Directions for this task: Output the data unchanged and complete, minus the images.

Data to examine:
:::::

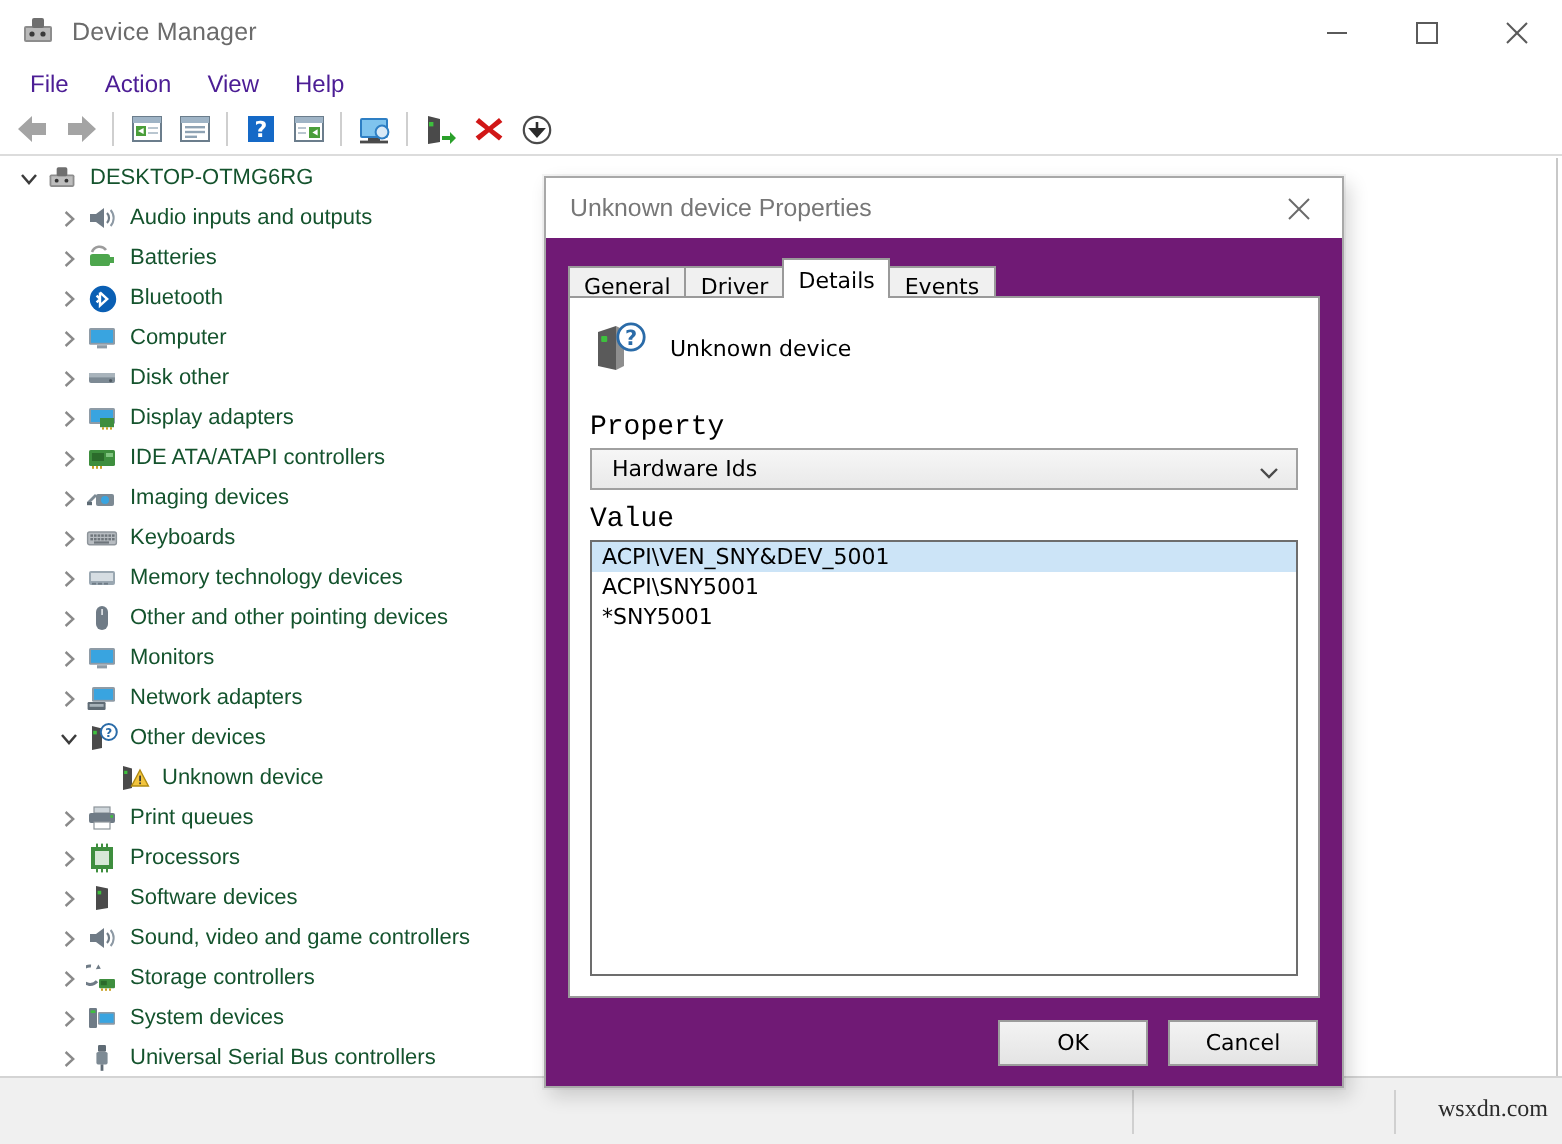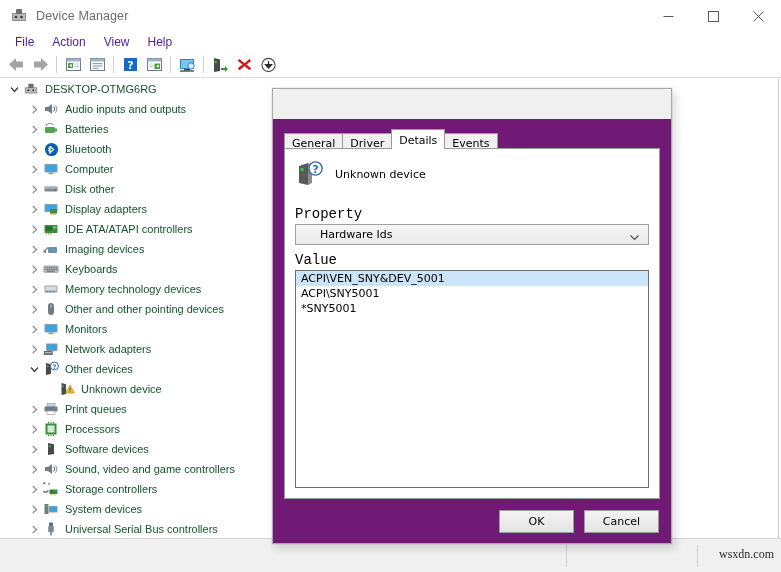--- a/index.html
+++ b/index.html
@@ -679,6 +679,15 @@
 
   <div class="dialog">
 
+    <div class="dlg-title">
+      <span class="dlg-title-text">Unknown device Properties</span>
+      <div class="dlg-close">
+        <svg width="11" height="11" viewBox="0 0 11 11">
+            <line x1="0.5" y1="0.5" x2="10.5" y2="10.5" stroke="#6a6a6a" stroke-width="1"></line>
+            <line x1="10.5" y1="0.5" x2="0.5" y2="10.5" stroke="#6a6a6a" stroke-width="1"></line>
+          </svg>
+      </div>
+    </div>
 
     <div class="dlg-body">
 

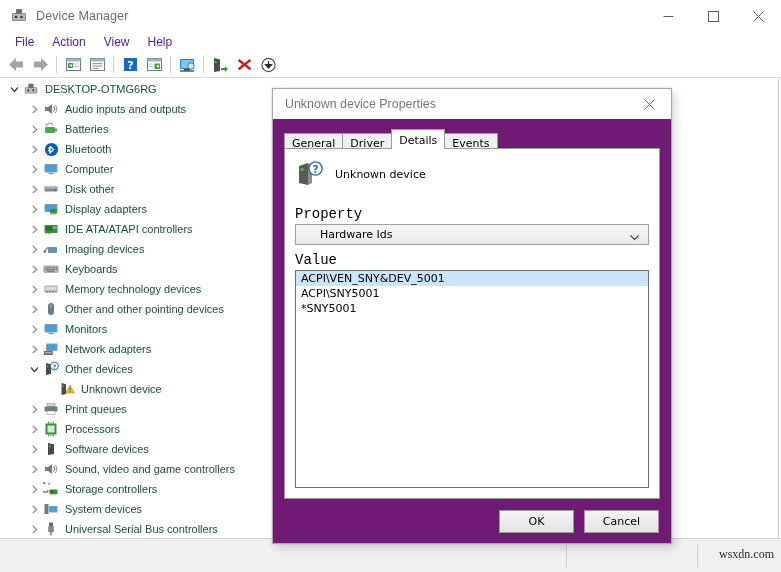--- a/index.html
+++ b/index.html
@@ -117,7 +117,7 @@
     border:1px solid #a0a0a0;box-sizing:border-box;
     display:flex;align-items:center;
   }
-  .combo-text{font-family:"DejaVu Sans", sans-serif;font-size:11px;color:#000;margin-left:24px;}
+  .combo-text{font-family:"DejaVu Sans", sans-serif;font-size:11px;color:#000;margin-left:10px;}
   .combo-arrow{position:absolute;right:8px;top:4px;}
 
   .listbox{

:::::

The completed task:
--- a/index.html
+++ b/index.html
@@ -679,6 +679,15 @@
 
   <div class="dialog">
 
+    <div class="dlg-title">
+      <span class="dlg-title-text">Unknown device Properties</span>
+      <div class="dlg-close">
+        <svg width="11" height="11" viewBox="0 0 11 11">
+            <line x1="0.5" y1="0.5" x2="10.5" y2="10.5" stroke="#6a6a6a" stroke-width="1"></line>
+            <line x1="10.5" y1="0.5" x2="0.5" y2="10.5" stroke="#6a6a6a" stroke-width="1"></line>
+          </svg>
+      </div>
+    </div>
 
     <div class="dlg-body">
 

--- a/index.html
+++ b/index.html
@@ -117,7 +117,7 @@
     border:1px solid #a0a0a0;box-sizing:border-box;
     display:flex;align-items:center;
   }
-  .combo-text{font-family:"DejaVu Sans", sans-serif;font-size:11px;color:#000;margin-left:24px;}
+  .combo-text{font-family:"DejaVu Sans", sans-serif;font-size:11px;color:#000;margin-left:10px;}
   .combo-arrow{position:absolute;right:8px;top:4px;}
 
   .listbox{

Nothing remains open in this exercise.